**Task description**
Exact copies of the lines below, from the one with "row 単位: none" up to and including the one with "2002-12-10 | ｐＨ: 7.3 -> 7.5", are what this calls for; leave out pictures.

**Entries shown**
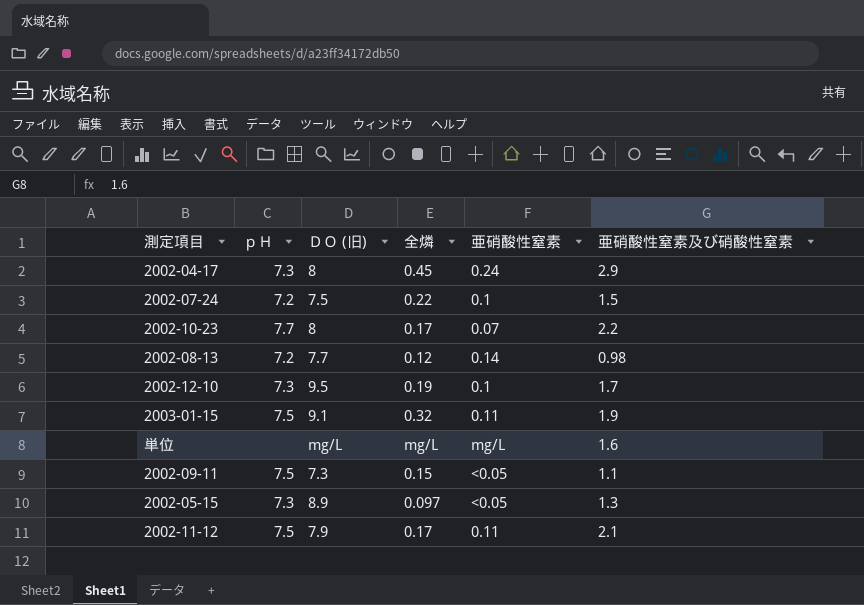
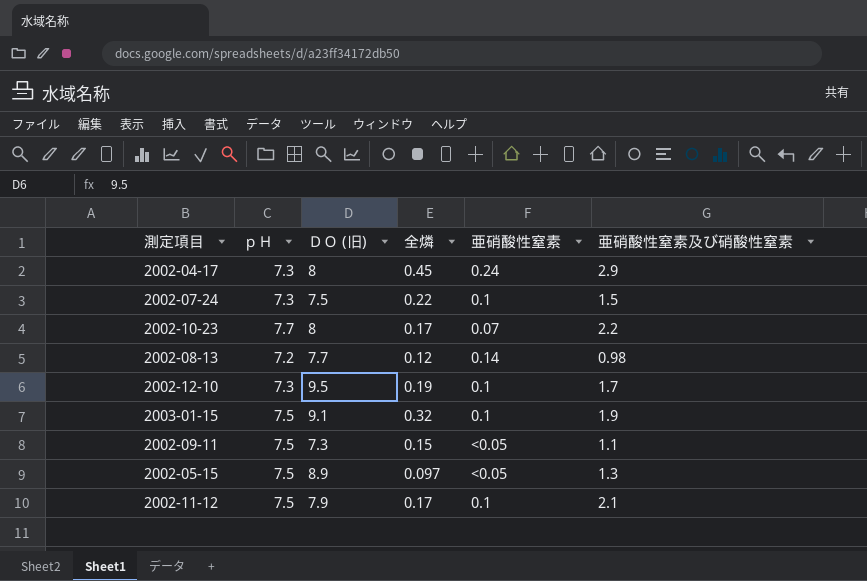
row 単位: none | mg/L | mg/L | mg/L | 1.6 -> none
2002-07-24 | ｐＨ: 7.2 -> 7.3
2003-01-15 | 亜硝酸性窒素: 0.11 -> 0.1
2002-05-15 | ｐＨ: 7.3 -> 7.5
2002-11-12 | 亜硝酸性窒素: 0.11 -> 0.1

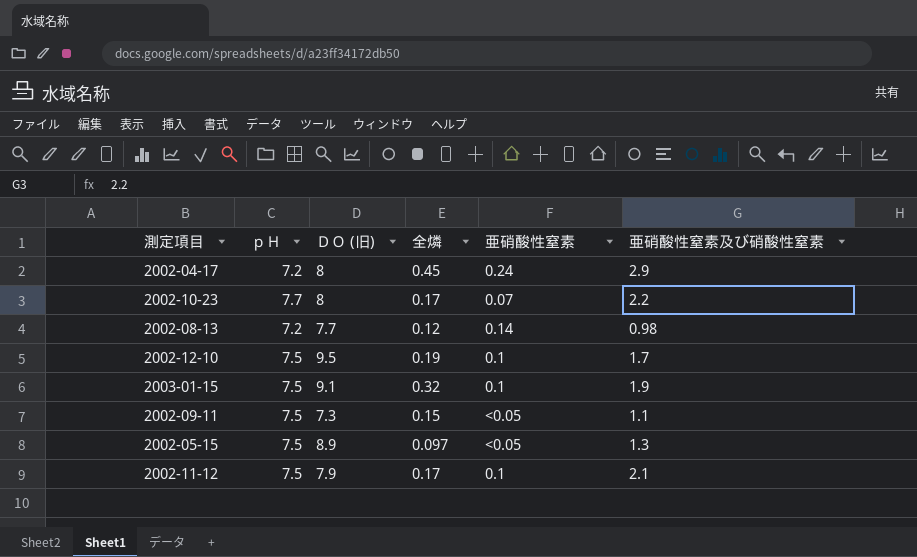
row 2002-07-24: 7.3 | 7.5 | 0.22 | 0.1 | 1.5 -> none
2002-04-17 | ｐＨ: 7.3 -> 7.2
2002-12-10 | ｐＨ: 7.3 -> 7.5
==
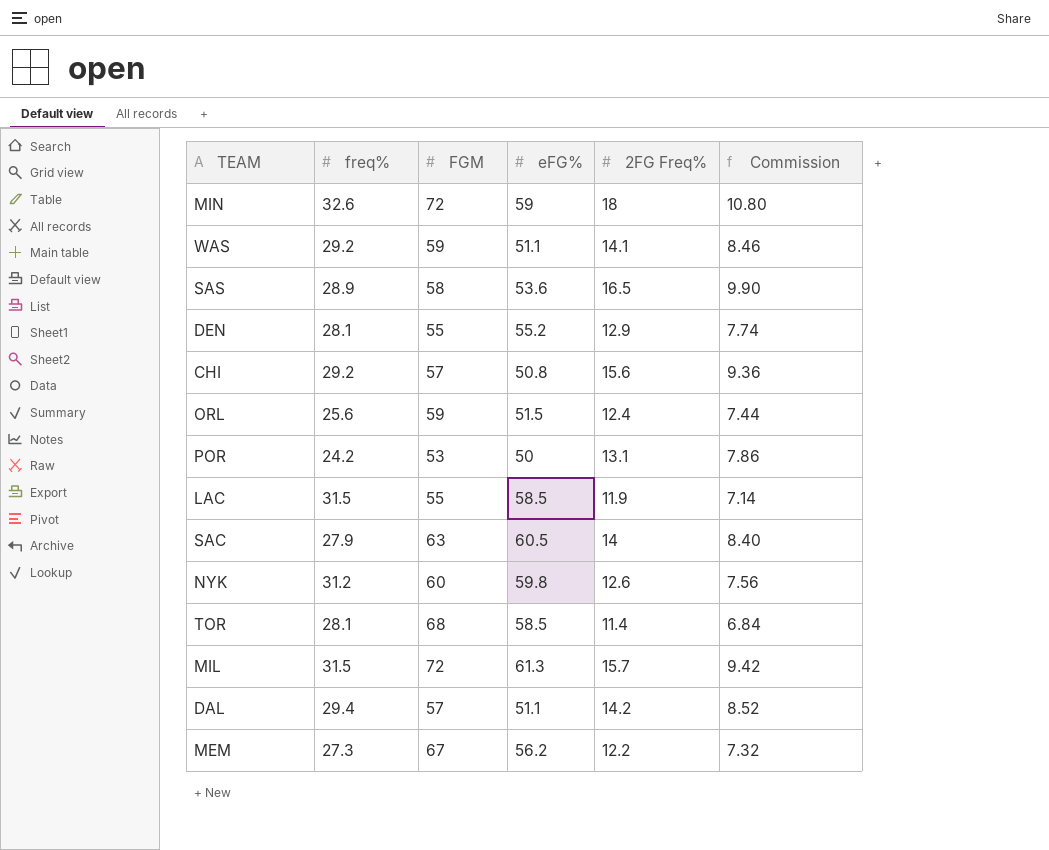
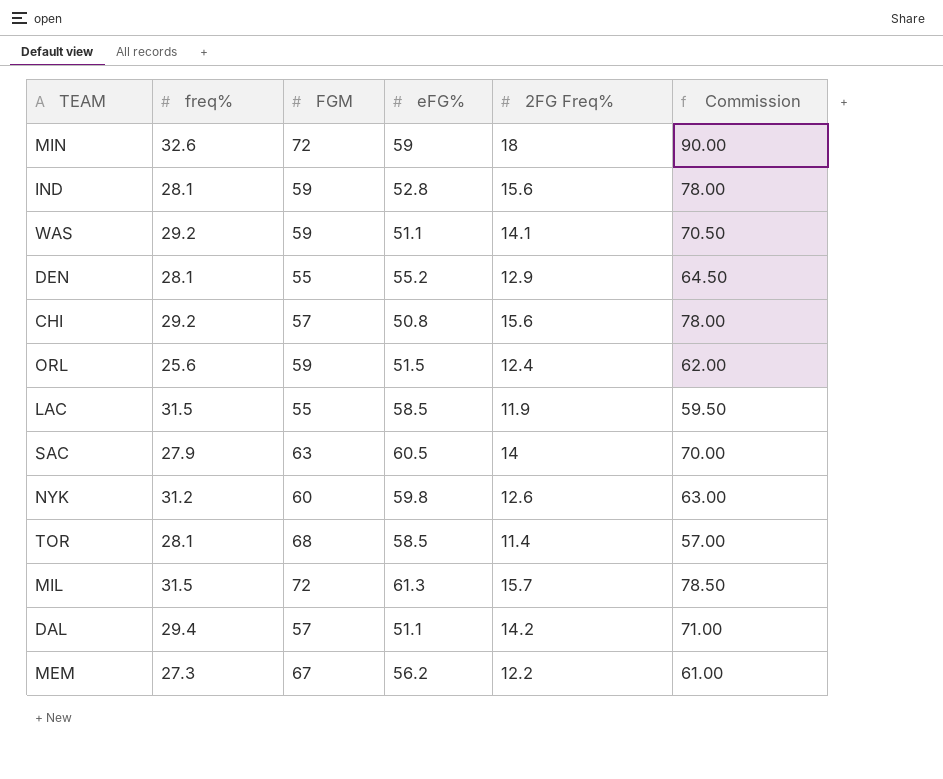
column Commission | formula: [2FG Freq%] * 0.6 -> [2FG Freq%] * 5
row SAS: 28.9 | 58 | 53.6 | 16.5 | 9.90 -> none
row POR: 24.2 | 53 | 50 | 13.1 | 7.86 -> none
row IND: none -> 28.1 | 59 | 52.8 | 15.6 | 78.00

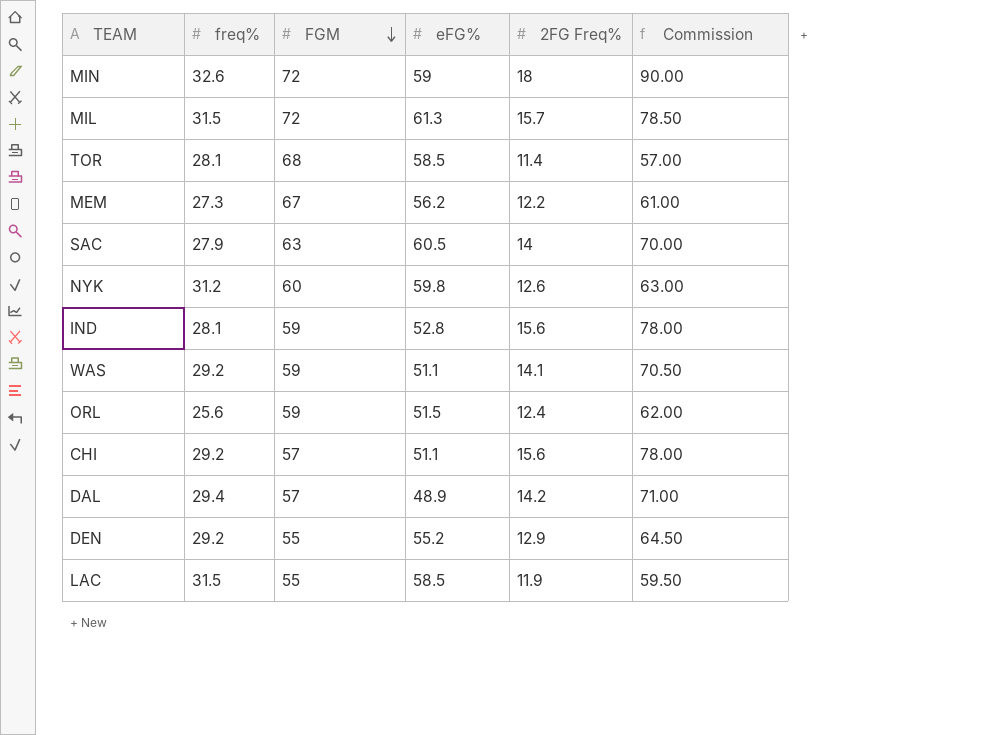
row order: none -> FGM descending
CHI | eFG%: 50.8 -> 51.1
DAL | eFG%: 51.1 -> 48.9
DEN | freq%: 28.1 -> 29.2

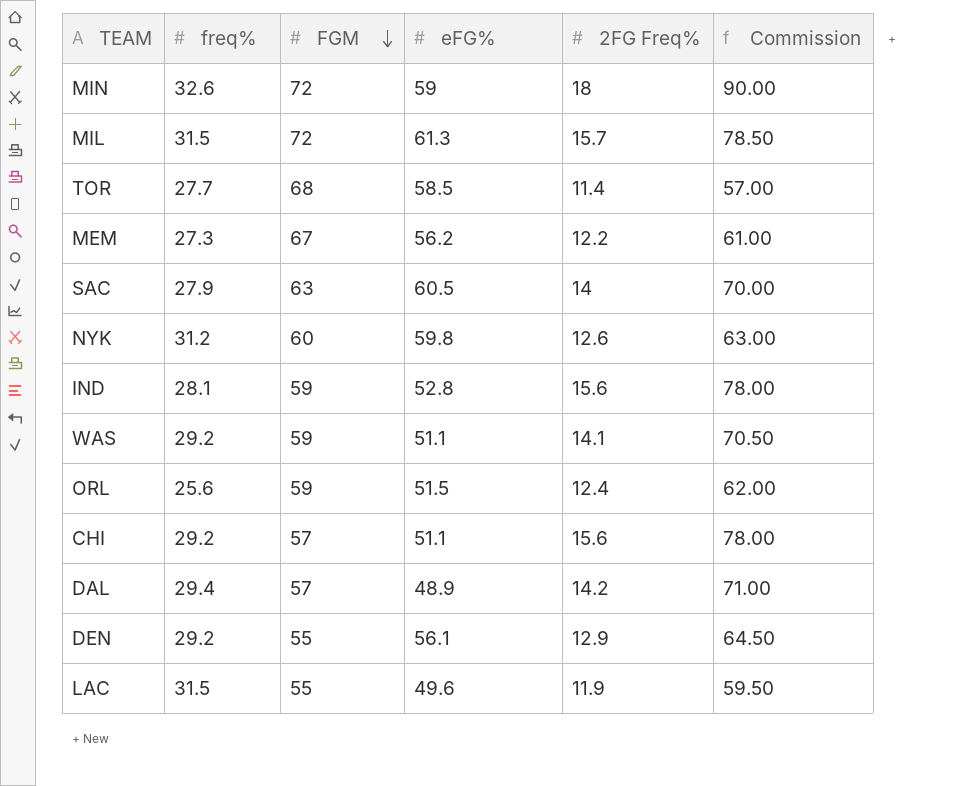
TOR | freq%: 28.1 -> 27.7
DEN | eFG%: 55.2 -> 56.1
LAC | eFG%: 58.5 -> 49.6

**Exercise result**
row 単位: none | mg/L | mg/L | mg/L | 1.6 -> none
2002-07-24 | ｐＨ: 7.2 -> 7.3
2003-01-15 | 亜硝酸性窒素: 0.11 -> 0.1
2002-05-15 | ｐＨ: 7.3 -> 7.5
2002-11-12 | 亜硝酸性窒素: 0.11 -> 0.1

row 2002-07-24: 7.3 | 7.5 | 0.22 | 0.1 | 1.5 -> none
2002-04-17 | ｐＨ: 7.3 -> 7.2
2002-12-10 | ｐＨ: 7.3 -> 7.5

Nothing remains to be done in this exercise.